CN110996516A - Long-size circuit board V-cut processing method - Google Patents

Abstract

The invention discloses a long-size circuit board V-cut processing method, which comprises the steps of carrying out V-cut on a current long-size circuit board according to preset frequency and distance, and carrying out V-cut in the opposite direction from the other side of the long-size circuit board after the long-size circuit board moves along the moving direction of the long-size circuit board by at least one half of the length of the long-size circuit board. By adopting the design scheme of the invention, when the V-cut process reaches half, the plate which is not provided with the conveyor belt at the rear is suspended and is easy to break due to the requirement of the subsequent process when the V-cut process is carried out on a long-size circuit board and the plate is thinner, and the problems can be perfectly solved when the V-cut process is carried out in a reverse direction.

Description

Long-size circuit board V-cut processing method

Technical Field

The invention relates to a V-cut processing method, in particular to a V-cut processing method for a long-size circuit board.

Background

The existing V-CUT has no effective countermeasure for a long-size circuit board, for example, a PCB bidirectional V-CUT assembly line (publication No. 108337807a) discloses a bidirectional V-CUT assembly line, although the bidirectional V-CUT assembly line is not used for solving the problem that a long-size and thin-thickness circuit board is easy to break after more than one half, a bidirectional processing method is also provided, but the cost of the design is too high, and for one circuit board, if a middle turning design is adopted, if the long-size circuit board is used, the distance between two V-CUT devices is large enough, and then the circuit board does not exist for supporting the circuit board by the latter V-CUT device, and the problem that the long-size is easy to break is still not solved.

Disclosure of Invention

The purpose of the invention is as follows: the invention aims to solve the problem that the existing V-cut is not effective in solving the problem that a long-size circuit board is easy to break after the V-cut is half.

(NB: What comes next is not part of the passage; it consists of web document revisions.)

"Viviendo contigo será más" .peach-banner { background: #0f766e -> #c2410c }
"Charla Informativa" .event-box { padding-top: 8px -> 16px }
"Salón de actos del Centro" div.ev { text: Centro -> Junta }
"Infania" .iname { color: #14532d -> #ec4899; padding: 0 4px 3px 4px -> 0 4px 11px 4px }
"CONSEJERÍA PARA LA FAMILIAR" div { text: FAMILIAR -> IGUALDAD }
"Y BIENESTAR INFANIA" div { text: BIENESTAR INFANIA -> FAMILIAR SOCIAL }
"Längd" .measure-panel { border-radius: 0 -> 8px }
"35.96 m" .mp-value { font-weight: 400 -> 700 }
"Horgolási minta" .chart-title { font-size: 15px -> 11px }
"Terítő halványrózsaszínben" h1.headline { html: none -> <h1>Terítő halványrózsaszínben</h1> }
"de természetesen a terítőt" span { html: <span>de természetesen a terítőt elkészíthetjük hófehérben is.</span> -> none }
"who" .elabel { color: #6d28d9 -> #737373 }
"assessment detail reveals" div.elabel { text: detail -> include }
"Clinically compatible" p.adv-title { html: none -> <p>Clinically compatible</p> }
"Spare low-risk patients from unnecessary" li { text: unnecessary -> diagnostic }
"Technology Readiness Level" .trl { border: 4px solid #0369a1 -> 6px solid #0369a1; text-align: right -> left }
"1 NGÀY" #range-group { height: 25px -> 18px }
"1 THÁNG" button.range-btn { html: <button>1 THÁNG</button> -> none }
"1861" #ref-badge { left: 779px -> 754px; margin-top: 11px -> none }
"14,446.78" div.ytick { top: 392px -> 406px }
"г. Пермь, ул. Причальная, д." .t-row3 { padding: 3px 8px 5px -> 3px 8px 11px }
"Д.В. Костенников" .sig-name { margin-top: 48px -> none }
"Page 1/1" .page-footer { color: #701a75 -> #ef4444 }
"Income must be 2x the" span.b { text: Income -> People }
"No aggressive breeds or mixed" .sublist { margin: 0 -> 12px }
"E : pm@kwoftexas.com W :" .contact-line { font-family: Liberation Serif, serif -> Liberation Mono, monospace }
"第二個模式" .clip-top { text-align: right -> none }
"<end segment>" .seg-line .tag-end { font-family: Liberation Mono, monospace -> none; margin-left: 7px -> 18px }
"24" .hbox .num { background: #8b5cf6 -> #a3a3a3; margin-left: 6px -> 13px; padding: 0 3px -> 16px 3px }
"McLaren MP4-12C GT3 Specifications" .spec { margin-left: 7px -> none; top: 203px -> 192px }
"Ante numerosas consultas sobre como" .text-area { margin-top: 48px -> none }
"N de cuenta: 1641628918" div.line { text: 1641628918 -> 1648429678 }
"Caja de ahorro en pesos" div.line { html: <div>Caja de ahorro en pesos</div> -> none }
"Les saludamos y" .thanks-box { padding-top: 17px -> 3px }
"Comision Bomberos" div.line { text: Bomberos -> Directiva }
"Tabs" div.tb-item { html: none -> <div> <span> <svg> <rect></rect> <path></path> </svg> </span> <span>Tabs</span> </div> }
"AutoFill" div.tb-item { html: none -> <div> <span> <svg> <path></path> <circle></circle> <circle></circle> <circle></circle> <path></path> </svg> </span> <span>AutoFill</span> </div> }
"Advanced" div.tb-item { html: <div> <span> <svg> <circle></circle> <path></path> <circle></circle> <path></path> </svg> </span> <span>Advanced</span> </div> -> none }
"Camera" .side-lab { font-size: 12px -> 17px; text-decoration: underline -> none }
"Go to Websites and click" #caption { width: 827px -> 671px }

The technical scheme is as follows: in order to achieve the purpose, the invention provides the following technical scheme:

a V-cut processing method of a long circuit board comprises the steps of carrying out V-cut on the current long circuit board according to the length and the thickness of a required V-cut board and according to a preset frequency and a preset distance, moving at least one half of the length of the long circuit board along the moving direction of the long circuit board, enabling a conveyor belt used for conveying the long circuit board to move in the reverse direction, enabling the long circuit board to be exposed completely, exchanging the other side of the long circuit board as a forward front end under the action of a manipulator, and carrying out V-cut in the opposite direction from the other side of the long circuit board.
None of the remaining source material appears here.